#### Exercise objective
For each entry below, write an exact copy and leave out the images.

START Input

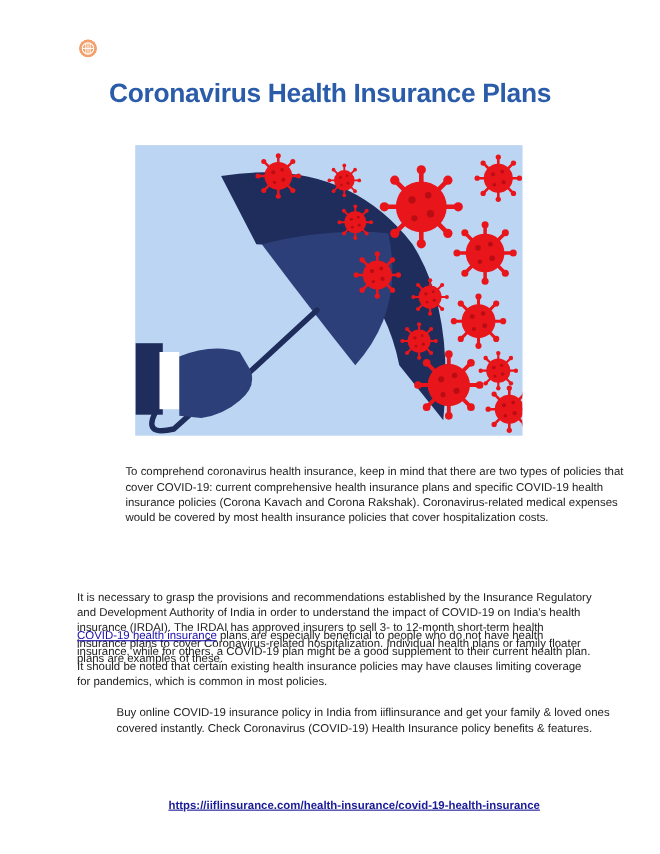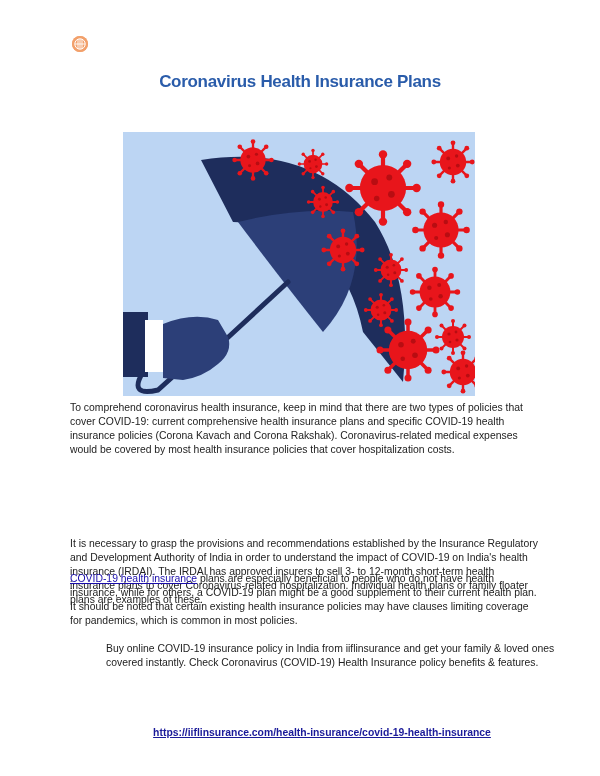--- a/index.html
+++ b/index.html
@@ -6,7 +6,7 @@
   body { width: 600px; height: 776px; position: relative; overflow: hidden; font-family: "Liberation Sans", sans-serif; }
   .logo { position: absolute; left: 72px; top: 36px; width: 16px; height: 16px; border-radius: 50%; background: #f2a06b; }
   .logo svg { display: block; }
-  .title { position: absolute; left: 0; right: 0; top: 72px; text-align: center; font-size: 17px; font-weight: bold; color: #2a5caa; letter-spacing: -0.3px; }
+  .title { position: absolute; left: 0; right: 0; top: 72px; text-align: center; font-size: 24px; font-weight: bold; color: #2a5caa; letter-spacing: -0.3px; }
   .hero { position: absolute; left: 123px; top: 132px; width: 352px; height: 264px; background: #bcd5f3; overflow: hidden; }
   .hero svg { display: block; }
   .body-text { position: absolute; left: 70px; width: 470px; font-size: 10.4px; line-height: 14px; color: #222222; }

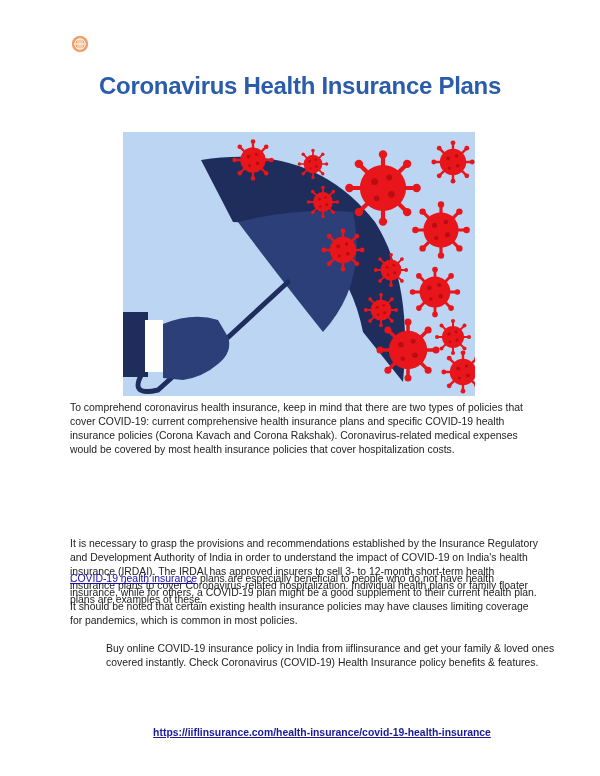--- a/index.html
+++ b/index.html
@@ -11,7 +11,7 @@
   .hero svg { display: block; }
   .body-text { position: absolute; left: 70px; width: 470px; font-size: 10.4px; line-height: 14px; color: #222222; }
   .body-text p { margin: 0; }
-  .p1 { top: 401px; }
+  .p1 { top: 423px; margin-left: 44px; }
   .p2 { top: 489px; margin-top: 48px; }
   .p3 { top: 572px; }
   .p4 { top: 642px; margin-left: 36px; }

END Input

#### Your solution
--- a/index.html
+++ b/index.html
@@ -6,7 +6,7 @@
   body { width: 600px; height: 776px; position: relative; overflow: hidden; font-family: "Liberation Sans", sans-serif; }
   .logo { position: absolute; left: 72px; top: 36px; width: 16px; height: 16px; border-radius: 50%; background: #f2a06b; }
   .logo svg { display: block; }
-  .title { position: absolute; left: 0; right: 0; top: 72px; text-align: center; font-size: 17px; font-weight: bold; color: #2a5caa; letter-spacing: -0.3px; }
+  .title { position: absolute; left: 0; right: 0; top: 72px; text-align: center; font-size: 24px; font-weight: bold; color: #2a5caa; letter-spacing: -0.3px; }
   .hero { position: absolute; left: 123px; top: 132px; width: 352px; height: 264px; background: #bcd5f3; overflow: hidden; }
   .hero svg { display: block; }
   .body-text { position: absolute; left: 70px; width: 470px; font-size: 10.4px; line-height: 14px; color: #222222; }

--- a/index.html
+++ b/index.html
@@ -11,7 +11,7 @@
   .hero svg { display: block; }
   .body-text { position: absolute; left: 70px; width: 470px; font-size: 10.4px; line-height: 14px; color: #222222; }
   .body-text p { margin: 0; }
-  .p1 { top: 401px; }
+  .p1 { top: 423px; margin-left: 44px; }
   .p2 { top: 489px; margin-top: 48px; }
   .p3 { top: 572px; }
   .p4 { top: 642px; margin-left: 36px; }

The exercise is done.